I was very obviously not invited to walk with him.

I sat on top of the monkey bars for a moment, numb and heartbroken. Then with eyes downcast and the weight of the world on my shoulders, I trudged my way home. My Mother wasn’t there to nag, but I completed my chores anyway. Afterwards, I sat down at my kitchen table and stared out the window. I was in a daze. Finally, the day turned to dusk and I couldn’t stand being awake any longer. I curled up in my bed and stared forlornly at my ceiling.

I just didn’t understand it. I had thought that Daniel and I were so close. I thought he knew he could depend on me, I would always be there for him, I was his friend. So, why did he pull away from me? Why did he lie to me? Why didn’t he trust me?

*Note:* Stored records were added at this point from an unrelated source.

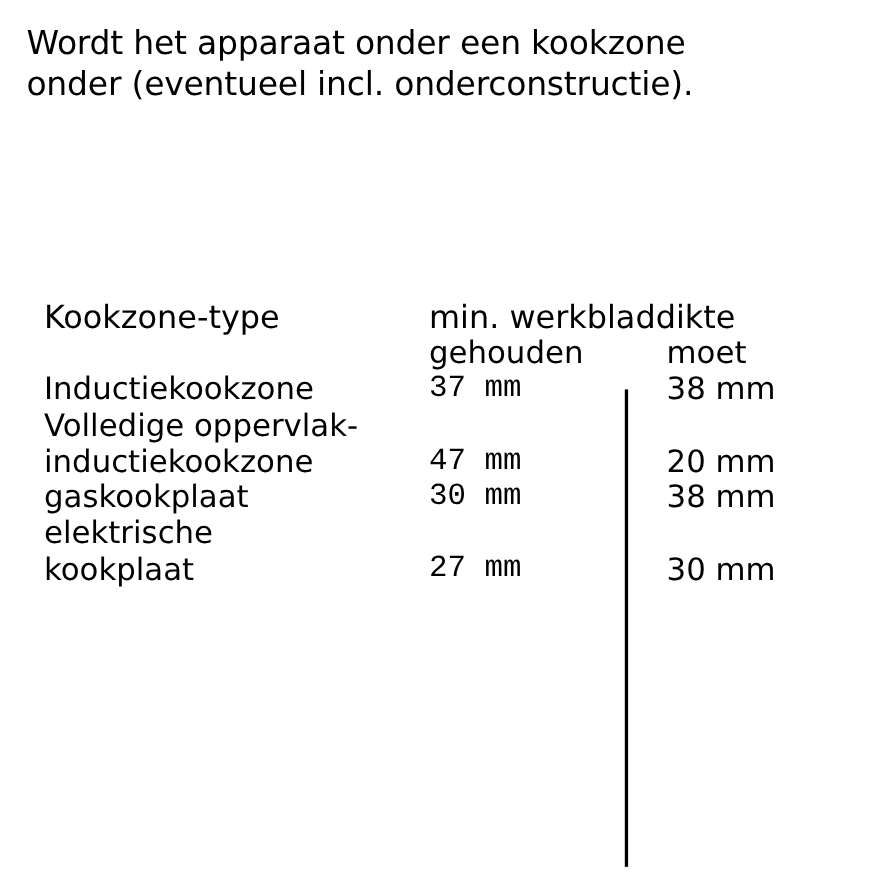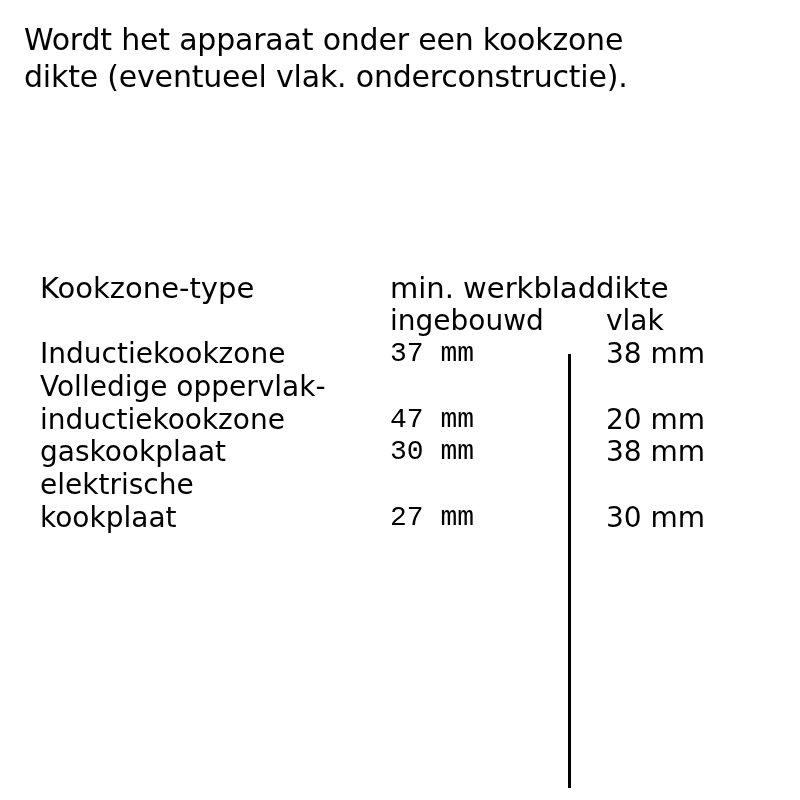--- a/index.html
+++ b/index.html
@@ -109,7 +109,7 @@
 
   <p class="intro">
     <span>Wordt het apparaat onder een kookzone</span>
-    <span>dikte (eventueel vlak. onderconstructie).</span>
+    <span>onder (eventueel incl. onderconstructie).</span>
   </p>
 
   <div class="table-block">

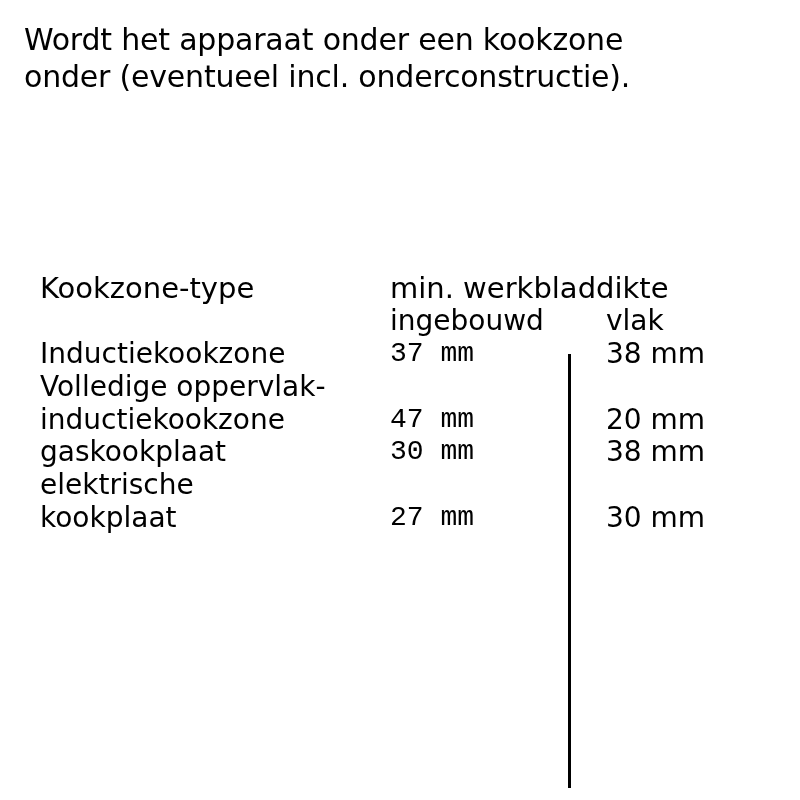--- a/index.html
+++ b/index.html
@@ -126,7 +126,7 @@
       </tr>
       <tr class="sub-row">
         <td></td>
-        <td class="sub-built">ingebouwd</td>
+        <td class="sub-built">gehouden</td>
         <td class="sub-flat">vlak</td>
       </tr>
 

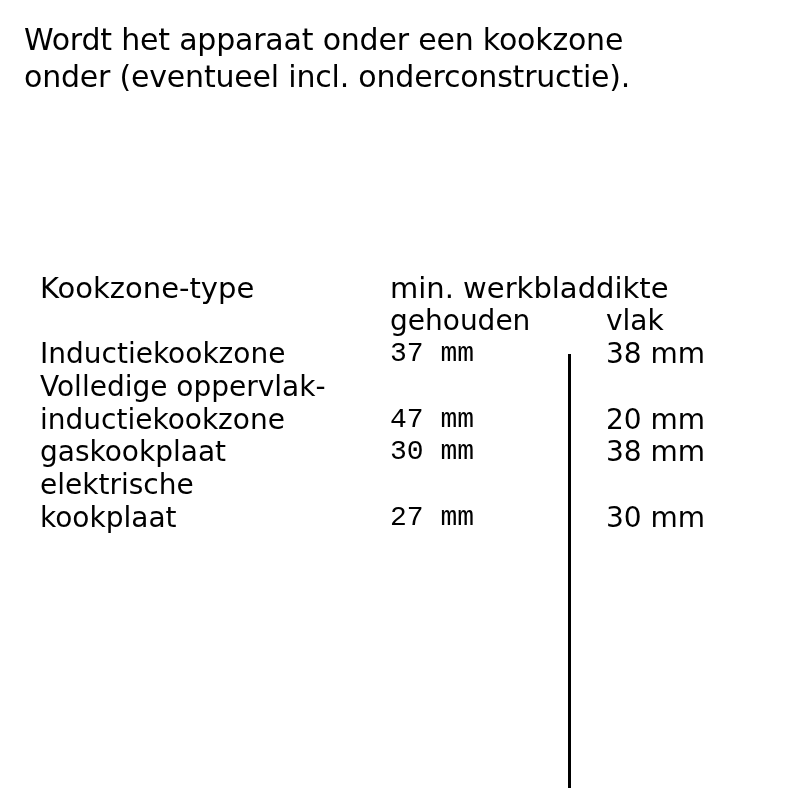--- a/index.html
+++ b/index.html
@@ -127,7 +127,7 @@
       <tr class="sub-row">
         <td></td>
         <td class="sub-built">gehouden</td>
-        <td class="sub-flat">vlak</td>
+        <td class="sub-flat">moet</td>
       </tr>
 
       <tr class="data-row">

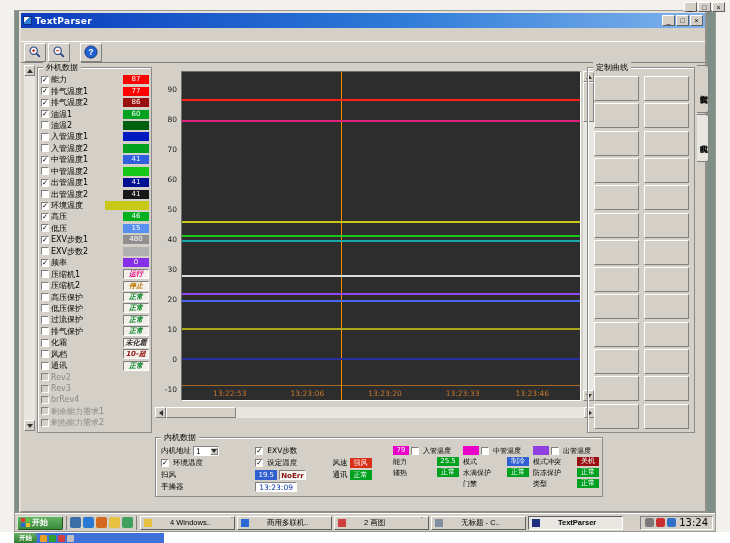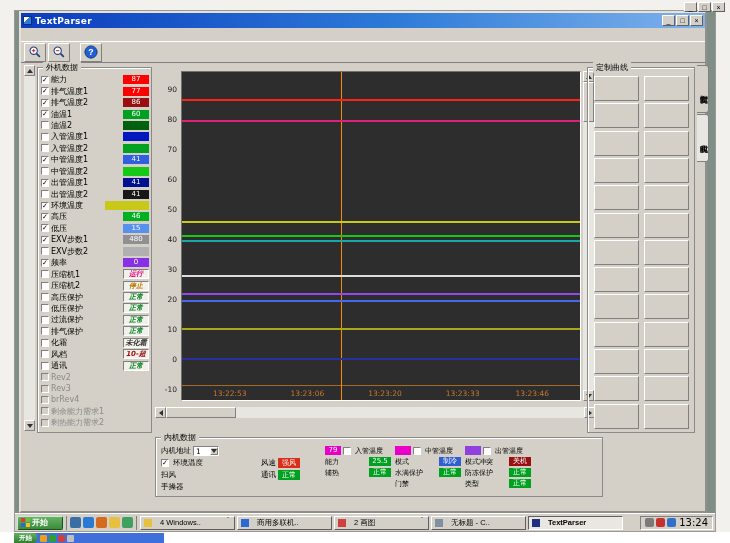--- a/index.html
+++ b/index.html
@@ -499,6 +499,23 @@
             </div>
           </div>
 
+          <div class="ind-col ind-col2">
+            <div class="ind-row">
+              <span class="cb on"></span>
+              <span class="ind-lab">EXV步数</span>
+            </div>
+            <div class="ind-row">
+              <span class="cb on"></span>
+              <span class="ind-lab">设定温度</span>
+            </div>
+            <div class="ind-row">
+              <span class="ibadge" id="set-temp-badge" style="background: rgb(47, 95, 208);">19.5</span>
+              <span class="ibadge err">NoErr</span>
+            </div>
+            <div class="ind-row">
+              <span class="time-field">13:23:09</span>
+            </div>
+          </div>
 
           <div class="ind-col ind-col3">
             <div class="ind-row"></div>

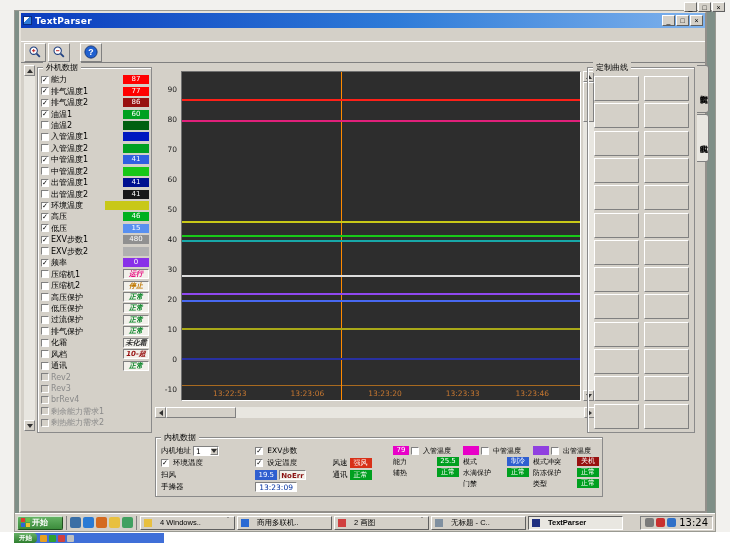--- a/index.html
+++ b/index.html
@@ -141,7 +141,7 @@
   .ql-icon { width:11px; height:11px; border-radius:2px; }
   .tasks { display:flex; gap:2px; flex:1; }
   .task { flex:1; max-width:95px; height:14px; background:#d4d0c8; border:1px solid; border-color:#fff #606060 #606060 #fff;
-          display:flex; align-items:center; gap:8px; padding:0 3px; font-size:7.5px; overflow:hidden; white-space:nowrap; }
+          display:flex; align-items:center; gap:18px; padding:0 3px; font-size:7.5px; overflow:hidden; white-space:nowrap; }
   .task.active { border-color:#606060 #fff #fff #606060; background:#e9e7e1; font-weight:bold; }
   .task .ticon { width:8px; height:8px; flex:none; }
   .task .grp { margin-left:auto; flex:none; }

Suddenly, the night whispered a single sentence into my ear:

I wanted to kill my Father.

My body froze. My fists clenched. My drowsy eyes snapped open.

I wanted to kill my Father.

I saw Daniel, months ago, reaching out to me across a dark abyss.

I wanted to kill my Father.

I saw that sentence, in my mind, stretching itself into a long rope. I saw it floating through the air, whispering its way towards me to casually wrap itself around my throat. I felt it tightening. I choked.

I wanted to kill my Father.

Daniel did try to take me into his confidence. Months ago, before his lip was split and his arm was in a cast. And I got angry with him. I called him a liar. I walked away.

I wanted to kill my Father.

The guilt and self loathing was unbearable.

I wanted to kill my Father; I walked away from him.

It was no wonder he didn’t trust me now.